Nel prepartita un minuto di silenzio di quelli veri, senza applausi durante quei 60 secondi per ricordare Antonio Campanella, vittima dell’alluvione. A depositare il mazzo di fiori sotto la gradinata Nord due famigliari del tifoso rossoblù annegato nella notte del 9 ottobre. “Superba per uomini e per mura. Genova si rialza da sola! Portaeghe rispetto!” lo striscione che resta esposto per tutta la partita. Sfilata sul campo anche per gli abitanti di Savignone e Montoggio per ringraziare i tanti tifosi rossoblù cha hanno vestito i panni degli angeli del fango.

I cori iniziali sono tutti per Antonini, che è sceso in strada insieme a tanti genovesi per aiutare i commercianti alluvionati.

È l’Empoli ad affacciarsi subito in avanti: Verdi in area prova a incrociare il tiro per sorprendere Perin, che blocca in tuffo. Risponde il Genoa al 5′ con Perotti, dopo un’azione manovrata dei suoi: il destro dal limite dell’area è parato senza problemi da Bassi.

Altra occasione per l’Empoli al 6′ con Maccarone che brucia sullo scatto De Maio e guadagna un calcio d’angolo. Sugli sviluppi un episodio molto dubbio: viene annullato un gol allo stesso Maccarone per una presunta trattenuta di Verdi su Burdisso. Nessuno degli ospiti protesta.

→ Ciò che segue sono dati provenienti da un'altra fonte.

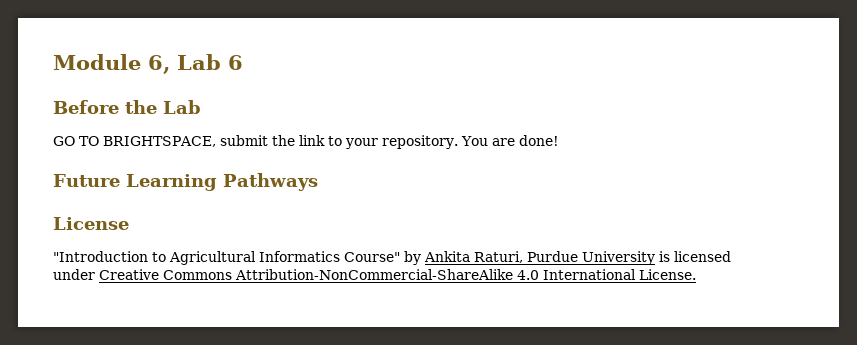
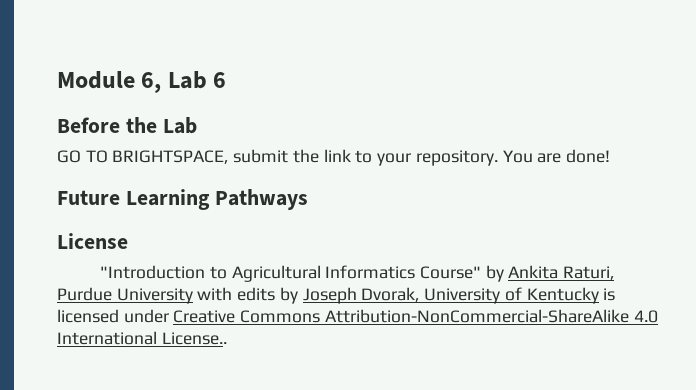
(655, 258) none -> [197,287,599,304] with edits by Joseph Dvorak, University of Kentucky
[639,269,696,280] License. -> [161,332,227,345] License..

Il predominio territoriale dell’Empoli viene letteralmente disintegrato dal grandissimo gol di Bertolacci al 14′. Matri, spalle alla porta, stoppa di petto il pallone all’altezza della lunetta, la sfera non tocca terra perché il centrocampista rossoblù irrompe con un tiro al volo potente e preciso che si insacca alla destra di Bassi.

È il 25′ quanto l’Empoli ha l’occasione del pareggio: Verdi per Pucciarelli, che con un bel diagonale supera Perin. Il tiro, per fortuna dei rossoblù, attraversa tutta l’area di porta e si spegne sul fondo a pochi centrimetri dal palo senza che nessuno dei compagni riesca a intervenire per spingerlo in rete.

Occasione Genoa al 34′: Falque mette in mezzo per Matri, che tocca di coscia non abbastanza per inquadrare la porta.

Nonostante lo svantaggio l’Empoli non scompone l’assetto, la squadra è compatta e mantiene il pressing alto, pronta a verticalizzare ad ogni eventuale errore dei rossoblù, che effettivamente lasciano qualche spazio di troppo: accade così che al 39′ una discesa sulla sinistra di Mario Rui termini con un assist in diagonale per Maccarone, che non arriva per un soffio alla deviazione decisiva.

La disposizione del Genoa, con Bertolacci e Falque ad agire dietro a Matri, penalizza l’asse Edenilson-Perotti, in ombra per tutto il primo tempo. Il primo tempo termina sotto i fischi di tutto lo stadio perché l’arbitro Cervellera decide che il gioco debba terminare con il Genoa lanciato nei pressi dell’area avversaria.

La ripresa inizia con la sostituzione di Rincon, che si infortuna (probabile stiramento) ed esce in barella. Entra Antonini (52′), che si sistema a destra. La difesa passa da 3 a 4 uomini.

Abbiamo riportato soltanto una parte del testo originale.